2,6Ghz looks rather good for 28C xeon under avx512 load. Mind sharing the frequency when you run x265 without it and the performance Numbers? Cause i also have some systems with Cascade Lake Refresh Xeons and i lost 5-10% when using avx512.

Edit. You pipe avs to x265 right? How CPU intesive is that script?

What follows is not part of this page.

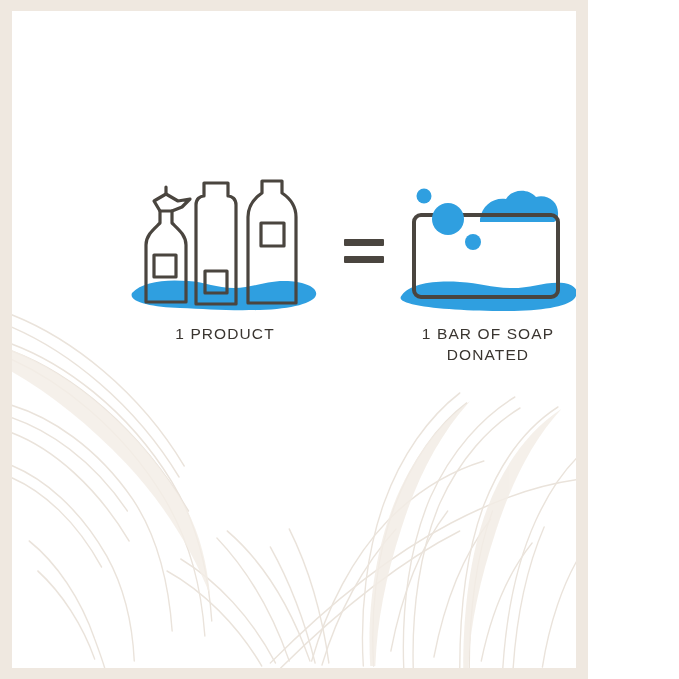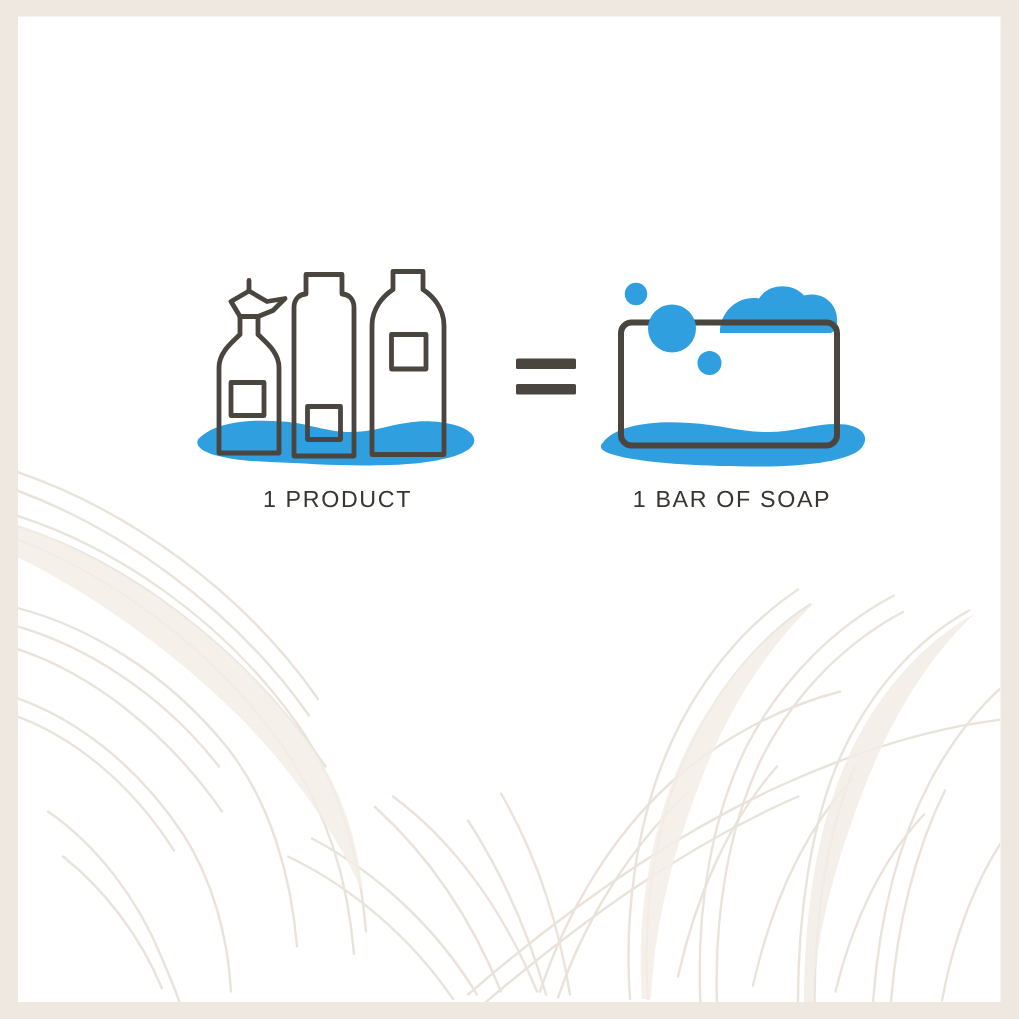"1 PRODUCT" #poster { width: 679px -> 588px }
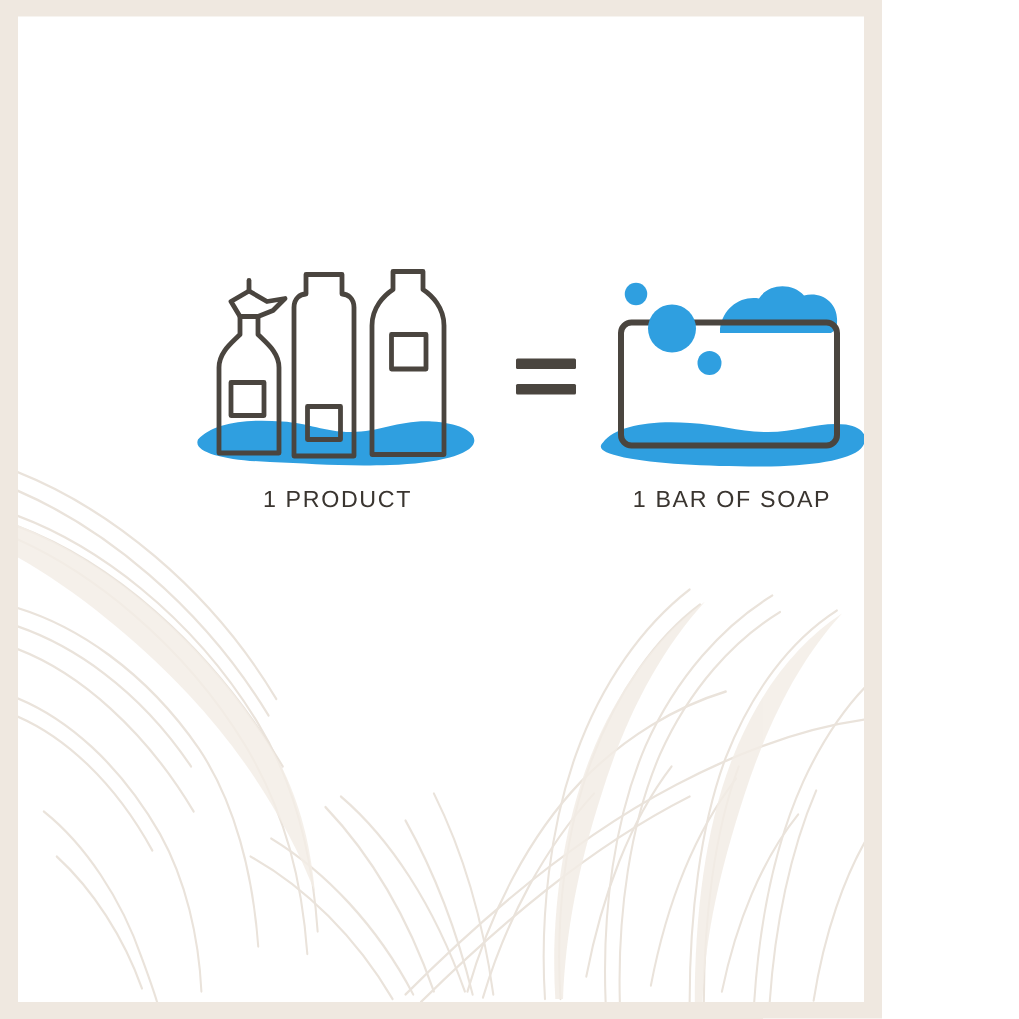"DONATED" span.line { html: none -> <span>DONATED</span> }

How much of the load does the x265 process account for?

Is AVX512 really that much of a holy grail some people do claim - regarding performance?
Not that one should hold his breath or should spend more on such CPU, as LigH says.
Here on a i9-11900K notebook ("14nm", 70nm gate pitch, 125W, 5,3GHz single core turbo, 8 core steady 4,5GHz)
I remember to have seen like +10 to +20% x265 fps gain invoking x265 -avx512.
Sustained AVX512 CPU clock was above 4GHz, downclocking was avoided with 2 fans running full 4800rpm.
Nice to have, and I will stay there, but not worth a bigger fuss.
Will have to repeat a test encode and note down my comparison.

Now in 2022 a "5nm" (in reality 51nm gate pitch) CPU (AMD) will be the better investment, I guess.

So, I finally picked up a 16" Apple MacBook Pro with a M1 Pro processor today.

What's the best way to get a well-optimized x265 binary to run on this hardware?